Em 2024, Longino invadiu a casa onde a ex-companheira dormia com as netas, arrombou a porta com um chute e a atingiu com uma facada nas costas. O filho dela, que mora na casa da frente, ouviu os gritos, correu para defender a mãe e também foi esfaqueado nas costas ao se colocar entre os dois. Ele foi preso e passou a responder por tentativa de feminicídio e tentativa de homicídio. Depois, foi colocado em liberdade.

Havia medida protetiva em favor da mulher, segundo a Polícia Civil. Ela chegou a mudar de endereço para se afastar do ex-companheiro, e ainda assim ele seguiu atrás dela, até chegar ao restaurante onde trabalhava. Pedreiro, natural de Anita Garibaldi, no Planalto Serrano, e com endereço cadastrado no bairro Rio Branco, em Brusque, Longino acumulava 44 passagens policiais até a manhã do ataque.

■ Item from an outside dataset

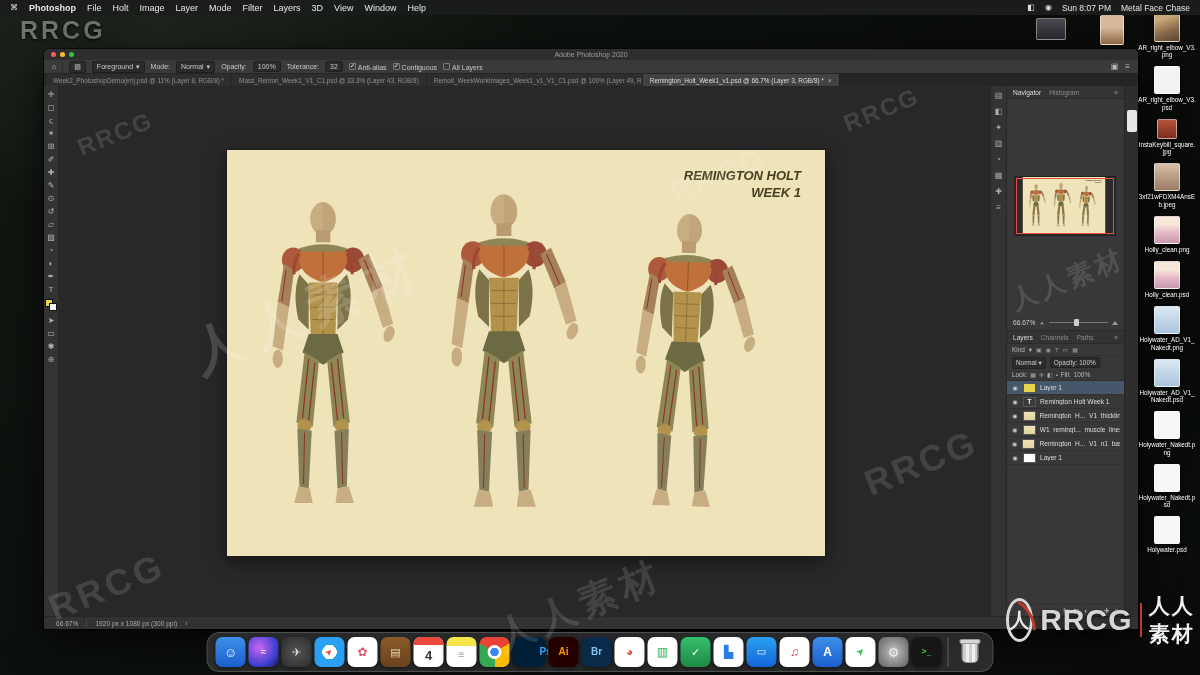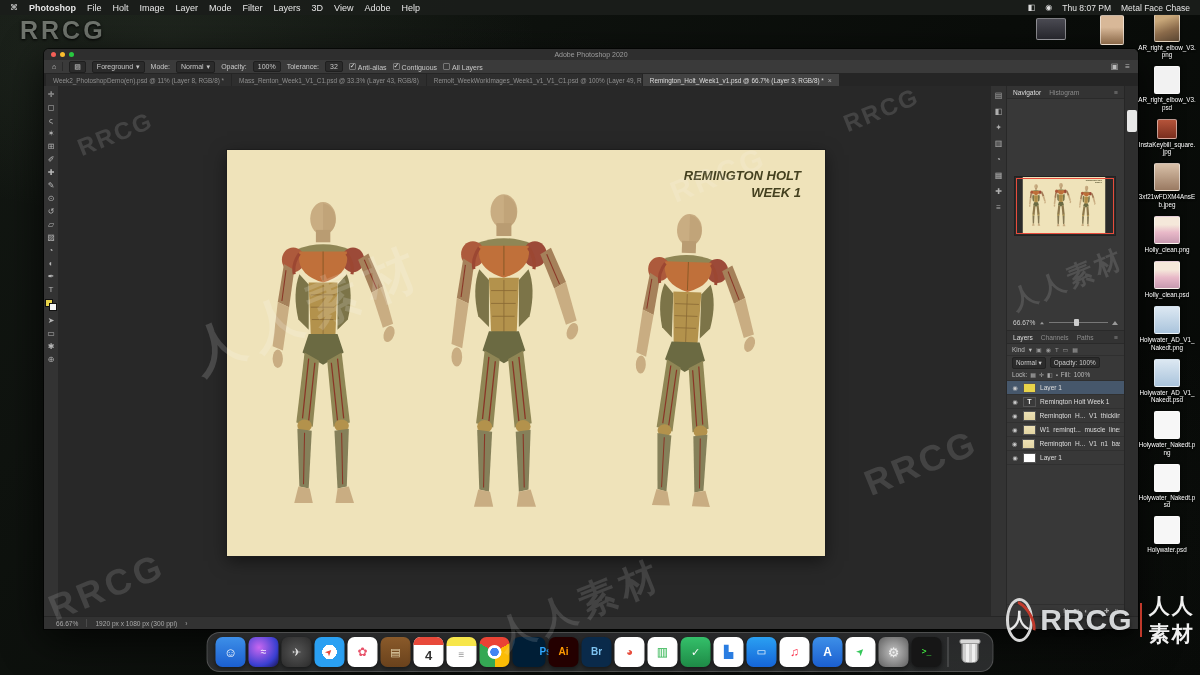"Adobe" span.menu-item { text: Adobe -> Window }
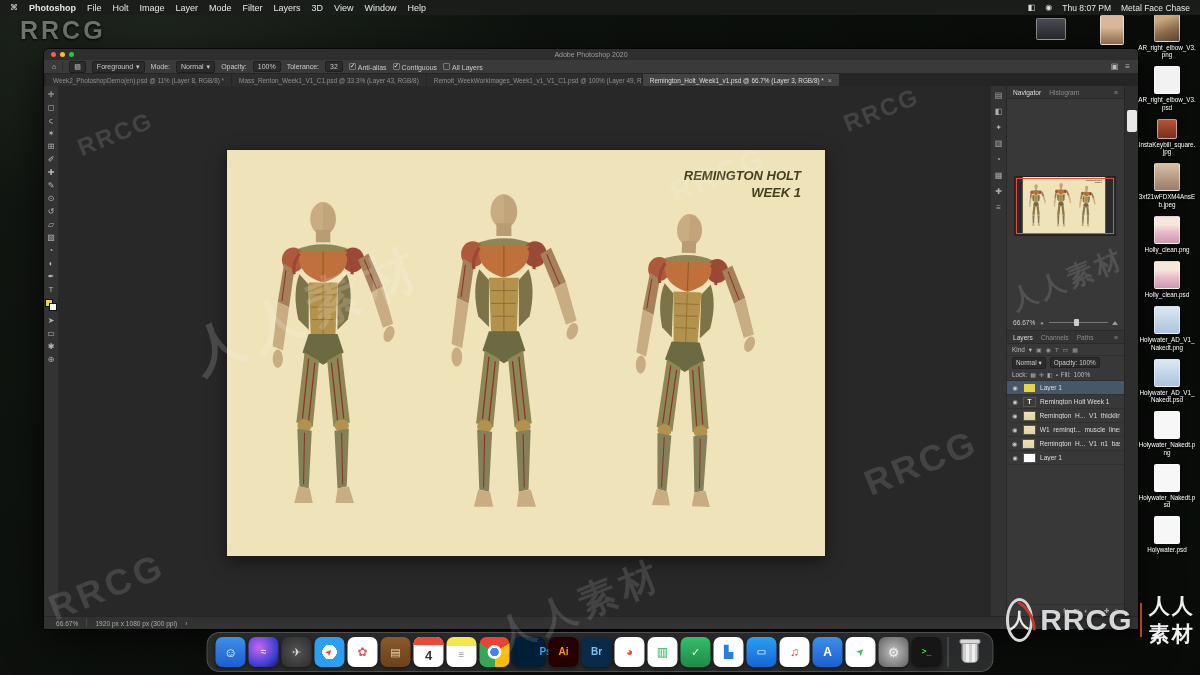"Thu 8:07 PM" span { text: Thu -> Sun }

O que a investigação apura agora

A Polícia Científica periciou o restaurante depois que o fogo foi controlado e encontrou marcas de sangue e a carteira do agressor no interior do estabelecimento. Os laudos instruem o inquérito da Delegacia de Homicídios da Polícia Civil, responsável pelo caso, que apura a origem do combustível, a dinâmica do ataque e a extensão dos danos.

Com a confirmação da morte de Letícia, o ataque de 29 de agosto soma três mulheres mortas, além do próprio autor, que morreu no local. A mulher que ele procurava não estava no restaurante e não se feriu. A identificação dela não é divulgada por se tratar de caso com características de violência doméstica.